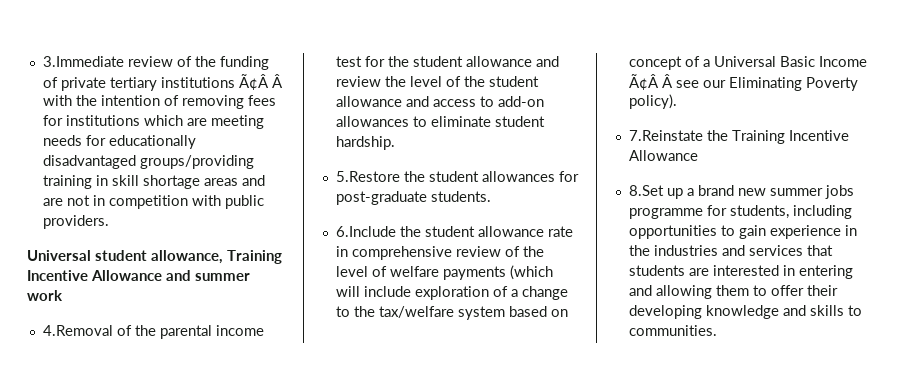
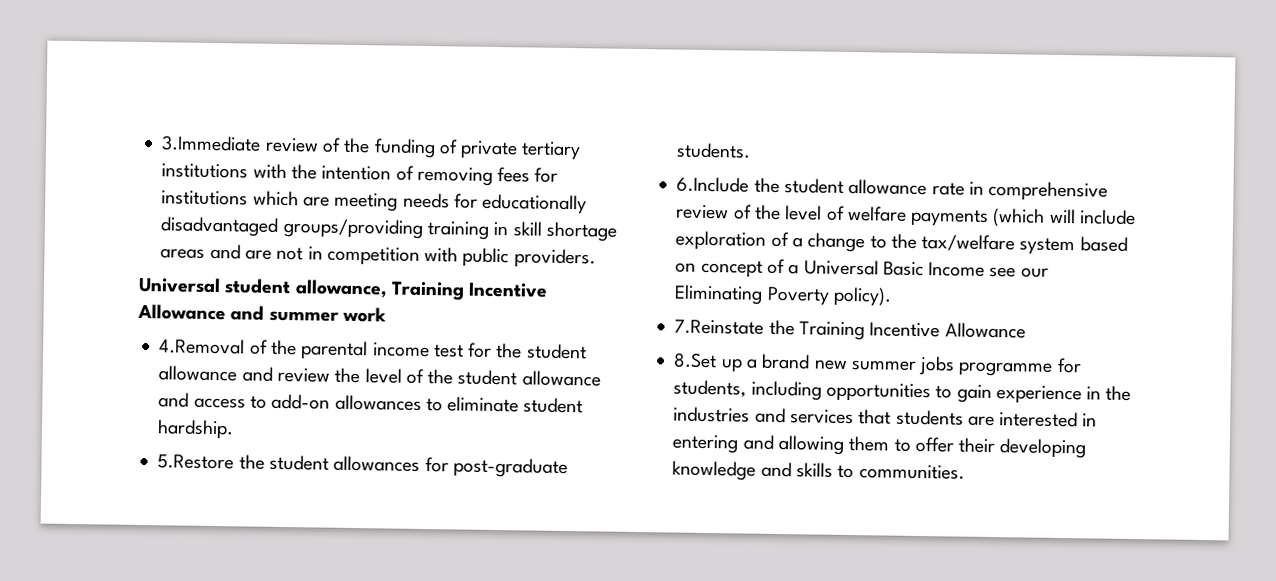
- 3.Immediate review of the funding of private tertiary institutions Ã¢Â Â with the intention of removing fees for institutions which are meeting needs for educationally disadvantaged groups/providing training in skill shortage areas and are not in competition with public providers.
+ 3.Immediate review of the funding of private tertiary institutions with the intention of removing fees for institutions which are meeting needs for educationally disadvantaged groups/providing training in skill shortage areas and are not in competition with public providers.
- 6.Include the student allowance rate in comprehensive review of the level of welfare payments (which will include exploration of a change to the tax/welfare system based on concept of a Universal Basic Income Ã¢Â Â see our Eliminating Poverty policy).
+ 6.Include the student allowance rate in comprehensive review of the level of welfare payments (which will include exploration of a change to the tax/welfare system based on concept of a Universal Basic Income see our Eliminating Poverty policy).

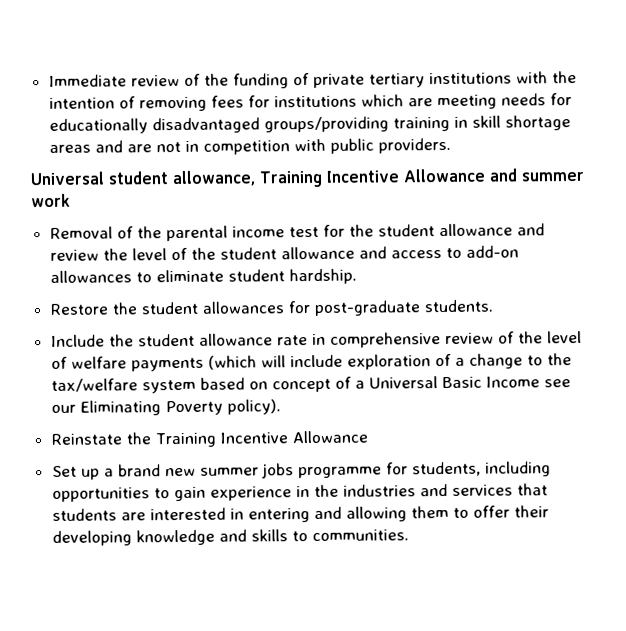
- 3.Immediate review of the funding of private tertiary institutions with the intention of removing fees for institutions which are meeting needs for educationally disadvantaged groups/providing training in skill shortage areas and are not in competition with public providers.
+ Immediate review of the funding of private tertiary institutions with the intention of removing fees for institutions which are meeting needs for educationally disadvantaged groups/providing training in skill shortage areas and are not in competition with public providers.
- 4.Removal of the parental income test for the student allowance and review the level of the student allowance and access to add-on allowances to eliminate student hardship.
+ Removal of the parental income test for the student allowance and review the level of the student allowance and access to add-on allowances to eliminate student hardship.
- 5.Restore the student allowances for post-graduate students.
+ Restore the student allowances for post-graduate students.
- 6.Include the student allowance rate in comprehensive review of the level of welfare payments (which will include exploration of a change to the tax/welfare system based on concept of a Universal Basic Income see our Eliminating Poverty policy).
+ Include the student allowance rate in comprehensive review of the level of welfare payments (which will include exploration of a change to the tax/welfare system based on concept of a Universal Basic Income see our Eliminating Poverty policy).
- 7.Reinstate the Training Incentive Allowance
+ Reinstate the Training Incentive Allowance
- 8.Set up a brand new summer jobs programme for students, including opportunities to gain experience in the industries and services that students are interested in entering and allowing them to offer their developing knowledge and skills to communities.
+ Set up a brand new summer jobs programme for students, including opportunities to gain experience in the industries and services that students are interested in entering and allowing them to offer their developing knowledge and skills to communities.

| WHAT TO DO |
All of the records above should be returned exactly, though the pictures should not.

| ANSWER SECTION |
- 3.Immediate review of the funding of private tertiary institutions Ã¢Â Â with the intention of removing fees for institutions which are meeting needs for educationally disadvantaged groups/providing training in skill shortage areas and are not in competition with public providers.
+ 3.Immediate review of the funding of private tertiary institutions with the intention of removing fees for institutions which are meeting needs for educationally disadvantaged groups/providing training in skill shortage areas and are not in competition with public providers.
- 6.Include the student allowance rate in comprehensive review of the level of welfare payments (which will include exploration of a change to the tax/welfare system based on concept of a Universal Basic Income Ã¢Â Â see our Eliminating Poverty policy).
+ 6.Include the student allowance rate in comprehensive review of the level of welfare payments (which will include exploration of a change to the tax/welfare system based on concept of a Universal Basic Income see our Eliminating Poverty policy).

- 3.Immediate review of the funding of private tertiary institutions with the intention of removing fees for institutions which are meeting needs for educationally disadvantaged groups/providing training in skill shortage areas and are not in competition with public providers.
+ Immediate review of the funding of private tertiary institutions with the intention of removing fees for institutions which are meeting needs for educationally disadvantaged groups/providing training in skill shortage areas and are not in competition with public providers.
- 4.Removal of the parental income test for the student allowance and review the level of the student allowance and access to add-on allowances to eliminate student hardship.
+ Removal of the parental income test for the student allowance and review the level of the student allowance and access to add-on allowances to eliminate student hardship.
- 5.Restore the student allowances for post-graduate students.
+ Restore the student allowances for post-graduate students.
- 6.Include the student allowance rate in comprehensive review of the level of welfare payments (which will include exploration of a change to the tax/welfare system based on concept of a Universal Basic Income see our Eliminating Poverty policy).
+ Include the student allowance rate in comprehensive review of the level of welfare payments (which will include exploration of a change to the tax/welfare system based on concept of a Universal Basic Income see our Eliminating Poverty policy).
- 7.Reinstate the Training Incentive Allowance
+ Reinstate the Training Incentive Allowance
- 8.Set up a brand new summer jobs programme for students, including opportunities to gain experience in the industries and services that students are interested in entering and allowing them to offer their developing knowledge and skills to communities.
+ Set up a brand new summer jobs programme for students, including opportunities to gain experience in the industries and services that students are interested in entering and allowing them to offer their developing knowledge and skills to communities.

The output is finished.